Driven by clarinetist David Rowden, the ensemble has grown in size and reputation over its 12 years and it divides its season between the Opera House’s intimate Utzon Room, with its unsurpassed views of the Harbour, and the City Recital Hall Angel Place.

For the launch of its 12th season in a packed out Utzon Room with standing room only the audience was treated to two string quartets and two clarinet quintets.

BUOYANT
The program got under way with Debussy’s quartet, led by ex-Australian String Quartet leader Natsuko Yoshimoto. This was a highly nuanced performance with the complex harmonies, shades and layers of emotion all skilfully brought out.

Yoshimoto and her colleagues — Ike See on second violin, violist Neil Thompson and cellist Paul Stender — highlighted the buoyant feeling of the outer movements and the sense of fun and play in the famous pizzicato second movement.

The whole performance was only marred by a mobile phone going off just as See was about to start the languorous andantino.

The unfamiliar composer on the program was Ben Hoadley, though he is well know to Omega fans as he is the regular bassoonist with the band. His clarinet quintet Broken Songs was written as a companion piece to Mozart’s quintet which closed the concert.

Hoadley described the four short movements as “memories” of the Mozart work and in it, he too exploits the darker and deeper tones of the basset clarinet, as well as bringing to it, tunes inspired by British folk music.

The quartet was back to open the second half with an elegant performance of Haydn’s Lark Quartet, so-called for its soaring opening movement. Again Yoshimoto and her friends were in cracking form — tight in the ensemble passages and secure in the solos.

Rowden returned to the stage for the Mozart quintet which Omega recently recorded for ABC Classics (and which comes highly recommended).

Mozart treats his soloist and the quartet as equal partners, the strings often echoing or duelling with the clarinet and even in the third movement assuming a solo role for a while.

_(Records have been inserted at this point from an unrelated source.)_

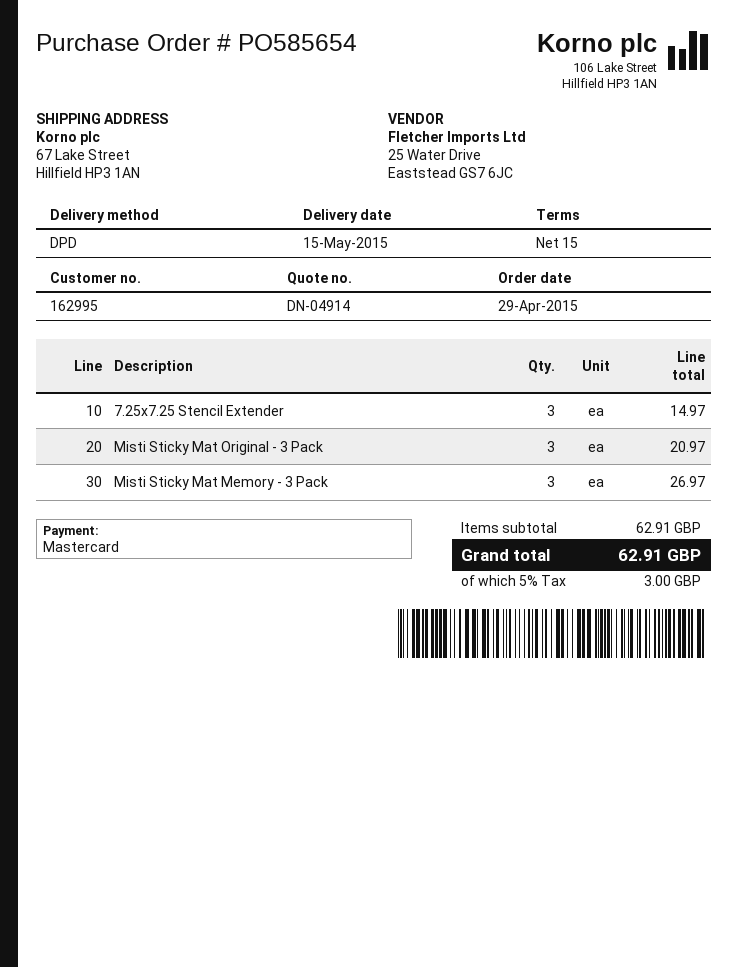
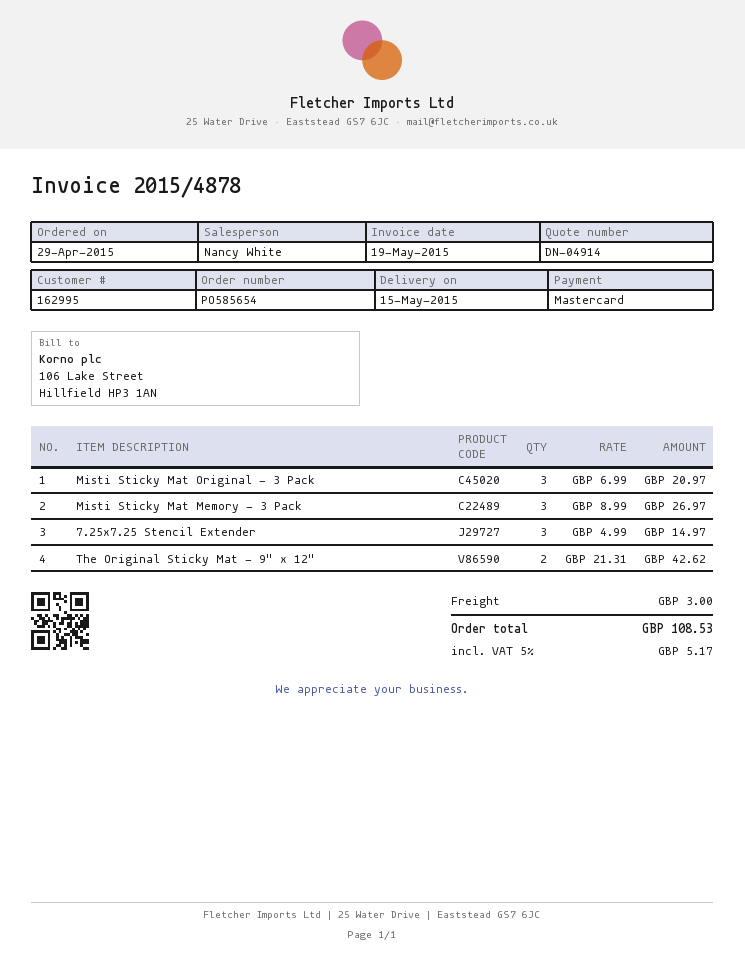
The Original Sticky Mat - 9" x 12": none -> 2 for 42.62
shipping: none -> 3.00
tax: 5% = 3.00 -> 5% = 5.17
total: 62.91 -> 108.53

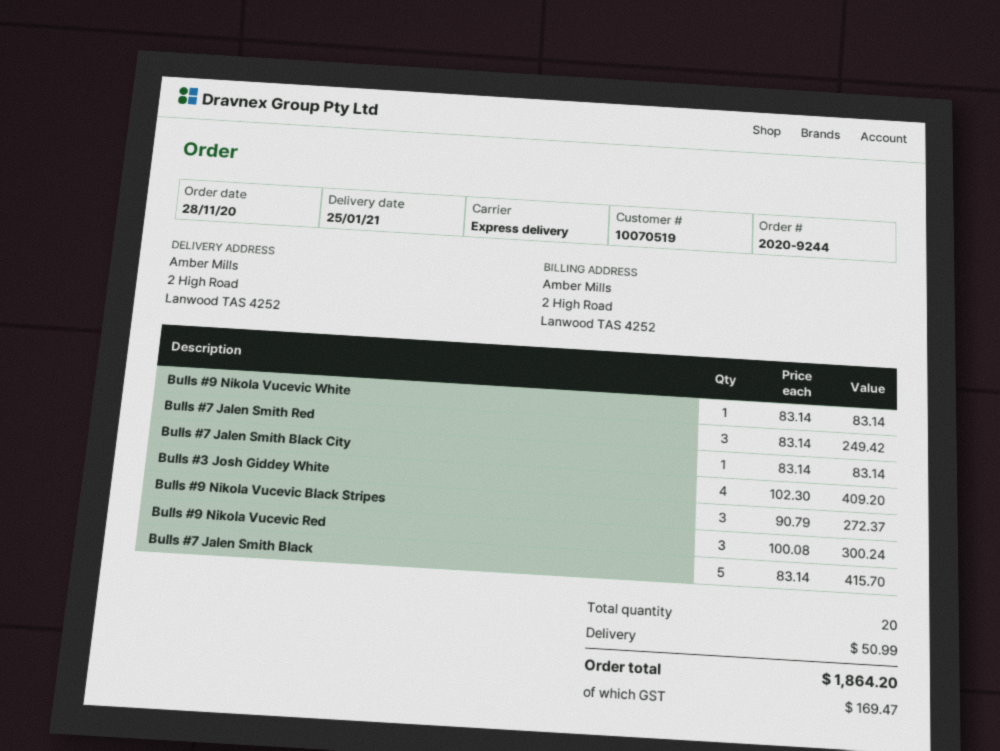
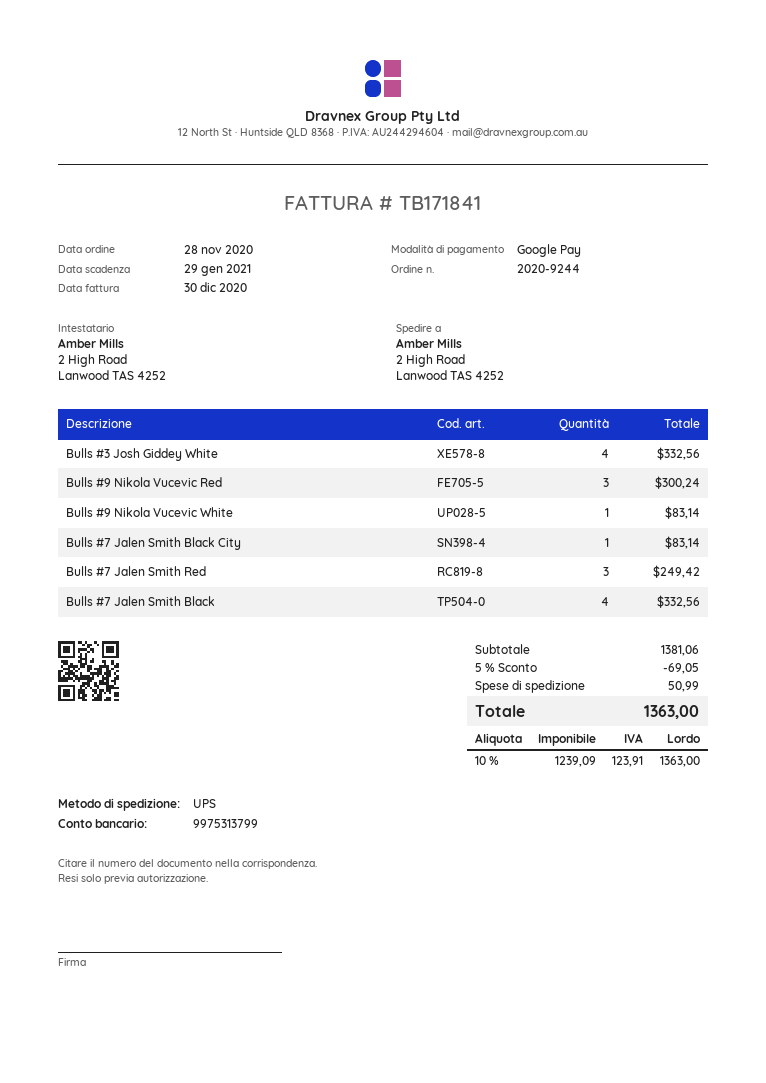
shipping method: express -> UPS
Bulls #3 Josh Giddey White: 4 for 409.20 -> 4 for 332.56
Bulls #9 Nikola Vucevic Black Stripes: 3 for 272.37 -> none
Bulls #7 Jalen Smith Black: 5 for 415.70 -> 4 for 332.56
discount: none -> 5% = 69.05
tax: 169.47 -> 123.91
total: 1864.20 -> 1363.00

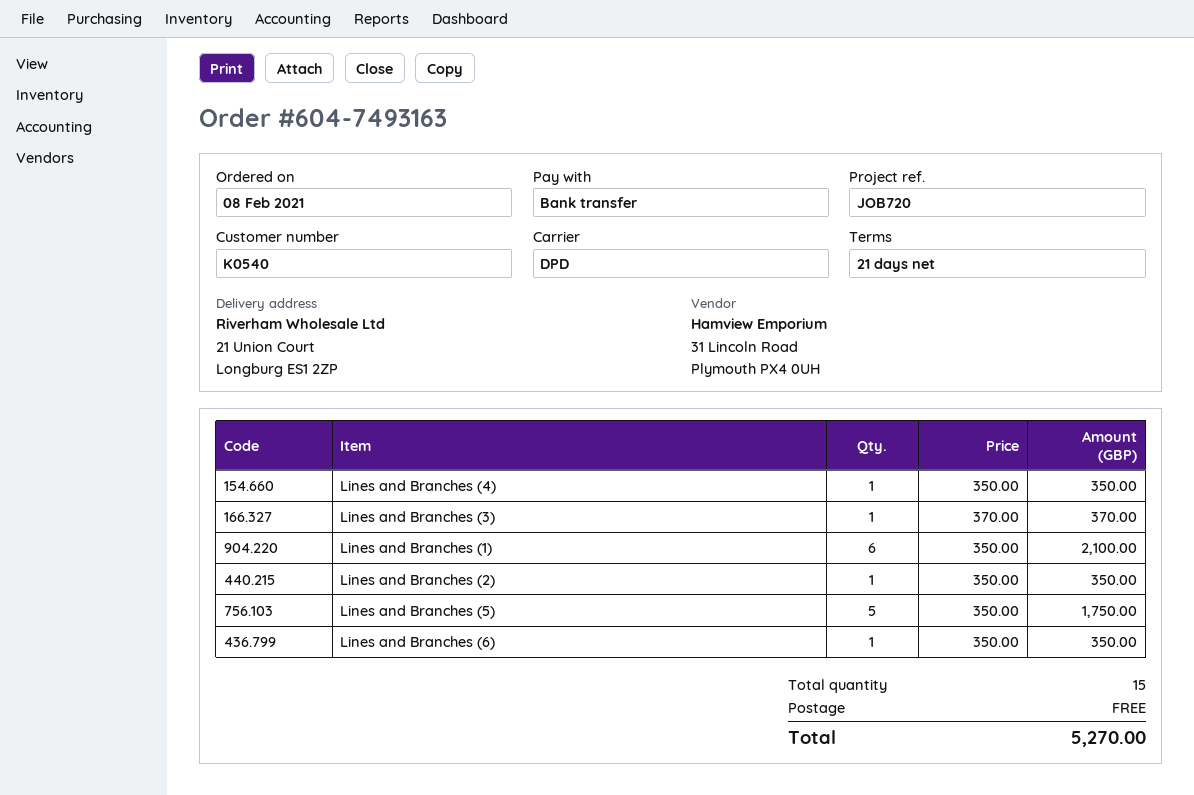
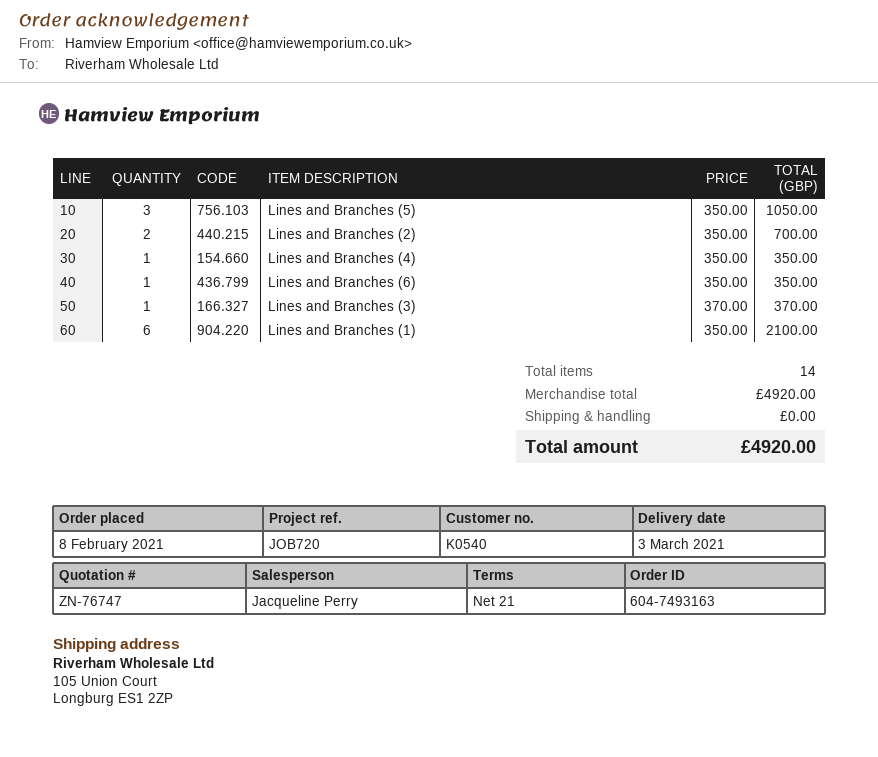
ship to: 21 Union Court, Longburg ES1 2ZP -> 105 Union Court, Longburg ES1 2ZP
Lines and Branches (2): 1 x 350.00 = 350.00 -> 2 x 350.00 = 700.00
Lines and Branches (5): 5 x 350.00 = 1750.00 -> 3 x 350.00 = 1050.00
total quantity: 15 -> 14
total: 5270.00 -> 4920.00

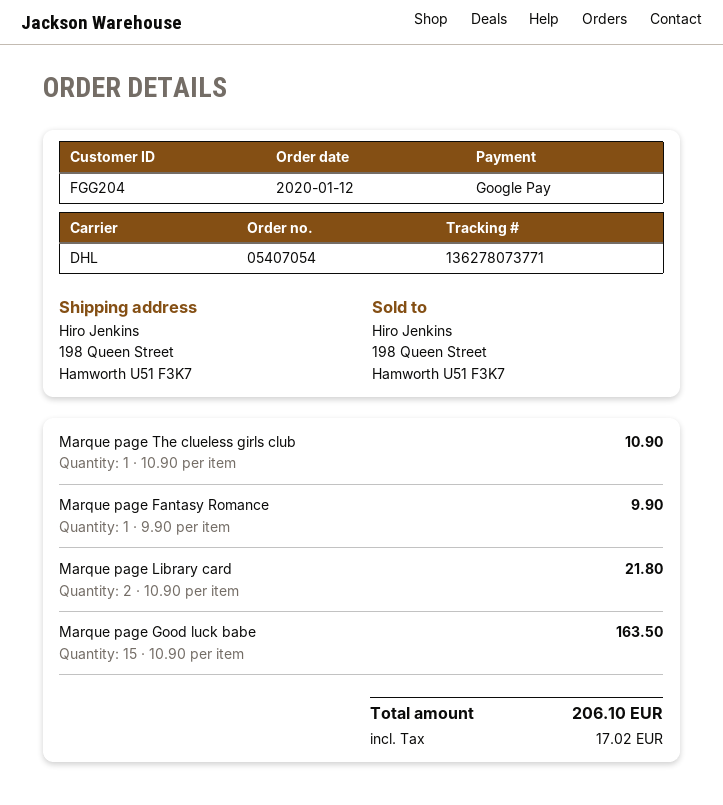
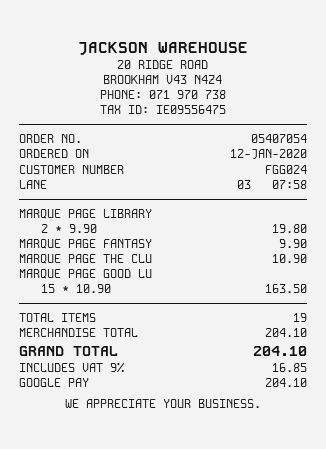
customer number: FGG204 -> FGG024
Marque page Library card: 2 x 10.90 = 21.80 -> 2 x 9.90 = 19.80
tax: 17.02 -> 16.85
total: 206.10 -> 204.10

Rowden showed remarkable breath control in the long lyrical lines of the larghetto, so much so that I was left wondering whether he was using the circular breathing methods employed by didgeridoo players.

Rowden is now co-artistic director for Omega, sharing the responsibility with his pianist wife Maria Raspopova who will return to the stage for the ensemble’s next concert of works by Cimarosa, Rachmaninoff and Beethoven at City Recital Hall Angel Place on Wednesday, April 5, at 7.30pm.